Perhaps Iker should have demanded Trial by Combat instead, because he sure got mercilessly battered and lost the Public Trial that ensued.

Tears were unabashedly shed by Iker as he read his farewell statement—alone, and the event was simply attended by photographers and journalists. Not the ideal sendoff befitting a player of his caliber. Predictably, backlash ensued not just from the RM fans but from football fans in general, and so a “proper” farewell was arranged by having him stand in the middle of the Bernabeu pitch with the trophies he has won and letting fans inside the stadium for him to say adios to. Let us not forget the mini testimonial, and then photo calls with the President, holding his “Legacy Shirt” and being forced to put on smiles as though he means them.

It was a ridiculous and insulting charade and we all know it.

Perhaps Iker can take comfort from the fact that this was not the first time this has happened to a football player, and this will certainly not be the last.

Screw or be screwed. Sad, but this sums up the business of Football in this age.

Can time really heal all wounds? We shall see.

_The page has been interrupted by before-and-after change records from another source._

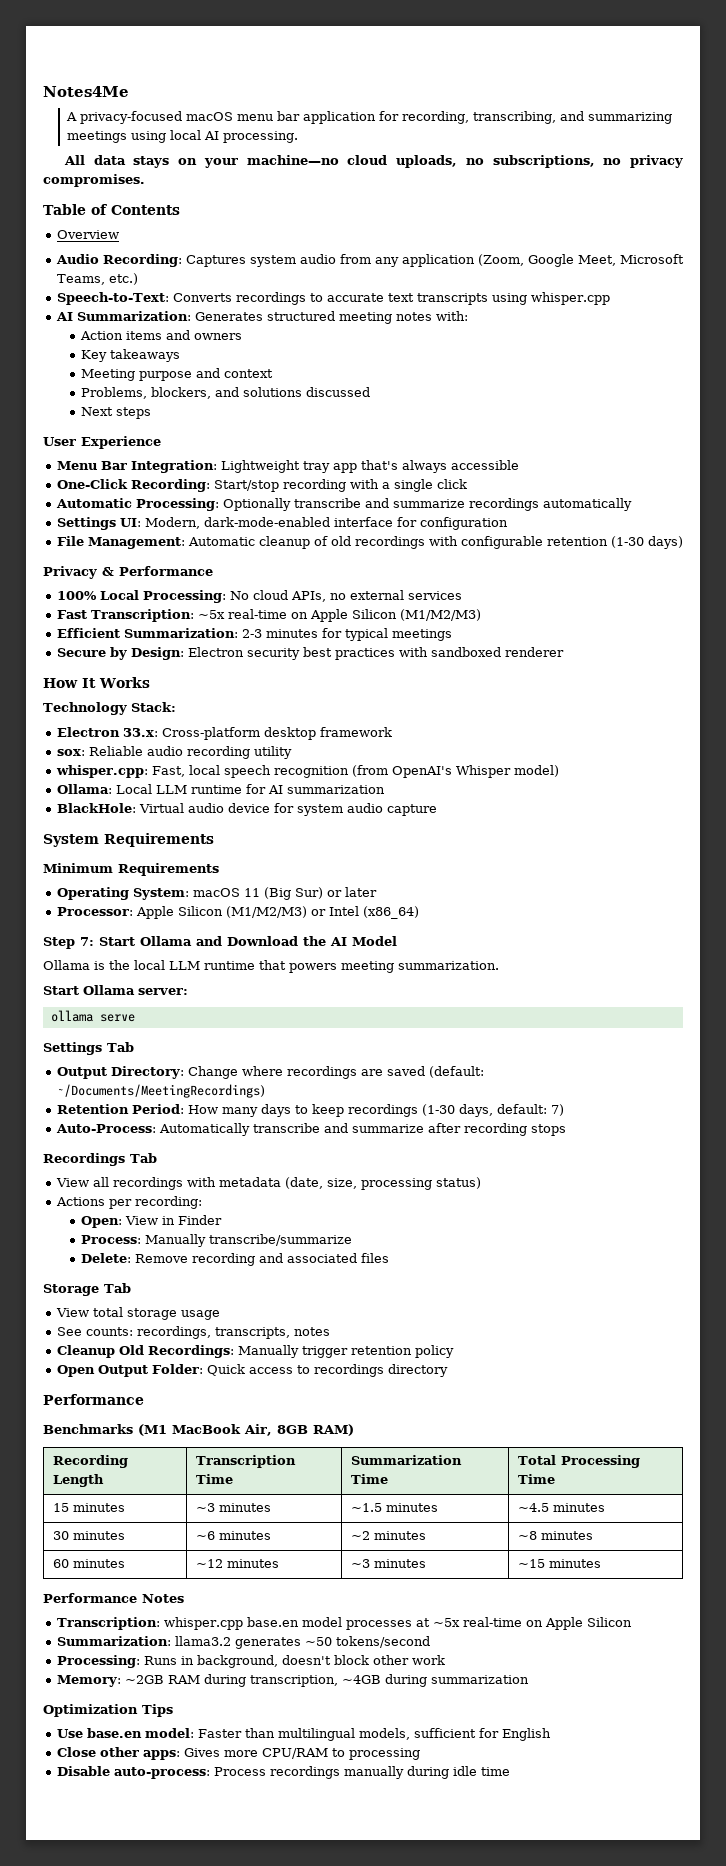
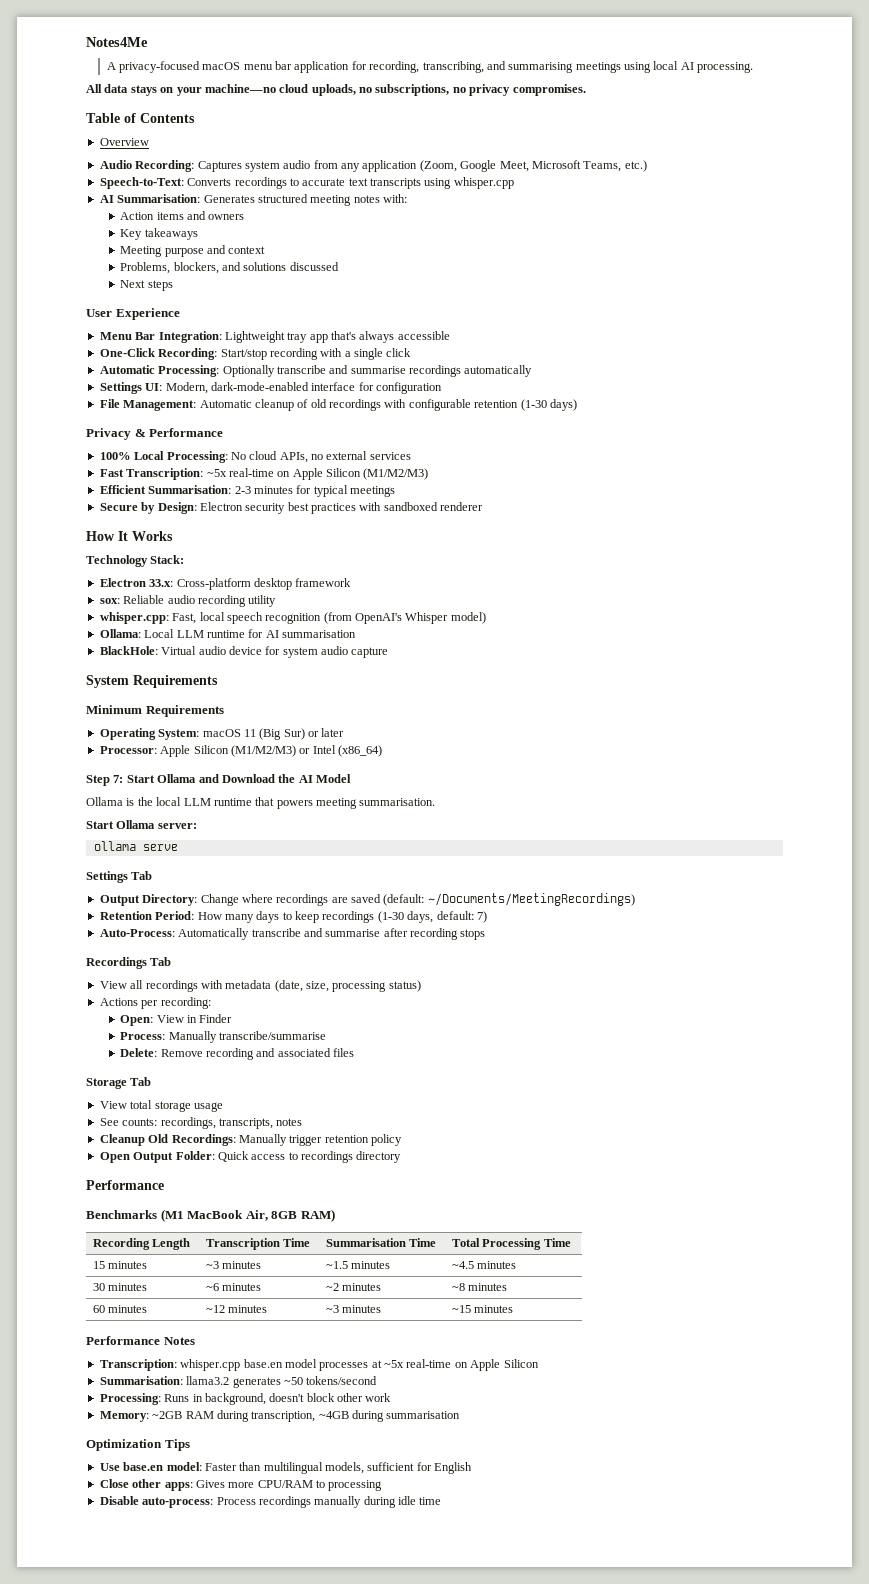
- A privacy-focused macOS menu bar application for recording, transcribing, and summarizing meetings using local AI processing.
+ A privacy-focused macOS menu bar application for recording, transcribing, and summarising meetings using local AI processing.
- AI Summarization: Generates structured meeting notes with:
+ AI Summarisation: Generates structured meeting notes with:
- Automatic Processing: Optionally transcribe and summarize recordings automatically
+ Automatic Processing: Optionally transcribe and summarise recordings automatically
- Efficient Summarization: 2-3 minutes for typical meetings
+ Efficient Summarisation: 2-3 minutes for typical meetings
- Ollama: Local LLM runtime for AI summarization
+ Ollama: Local LLM runtime for AI summarisation
- Ollama is the local LLM runtime that powers meeting summarization.
+ Ollama is the local LLM runtime that powers meeting summarisation.
- Auto-Process: Automatically transcribe and summarize after recording stops
+ Auto-Process: Automatically transcribe and summarise after recording stops
- Process: Manually transcribe/summarize
+ Process: Manually transcribe/summarise
- Recording Length | Transcription Time | Summarization Time | Total Processing Time
+ Recording Length | Transcription Time | Summarisation Time | Total Processing Time
- Summarization: llama3.2 generates ~50 tokens/second
+ Summarisation: llama3.2 generates ~50 tokens/second
- Memory: ~2GB RAM during transcription, ~4GB during summarization
+ Memory: ~2GB RAM during transcription, ~4GB during summarisation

At the back of my mind, I think there will come a time when Iker will return to the Bernabeu; he will don the club shirt yet again and maybe play in one of the Corazon Charity Matches with his former colleagues. He will be glad to be back and put the ghosts of the past behind him, but for now, he needs to live with the choices he has made and start over.

Meanwhile, the fans can busy themselves expressing all their hatred and obscenities at Perez, but in the end, they will still buy their match tickets and the replica shirts of the new players. They will fill the stadium and resume singing the club songs. They will make new legends of fresh, unsuspecting players. They will perhaps remember Iker in passing and think, “He was good, and he was one of us.”

And life in the Santiago Bernabeu will go on.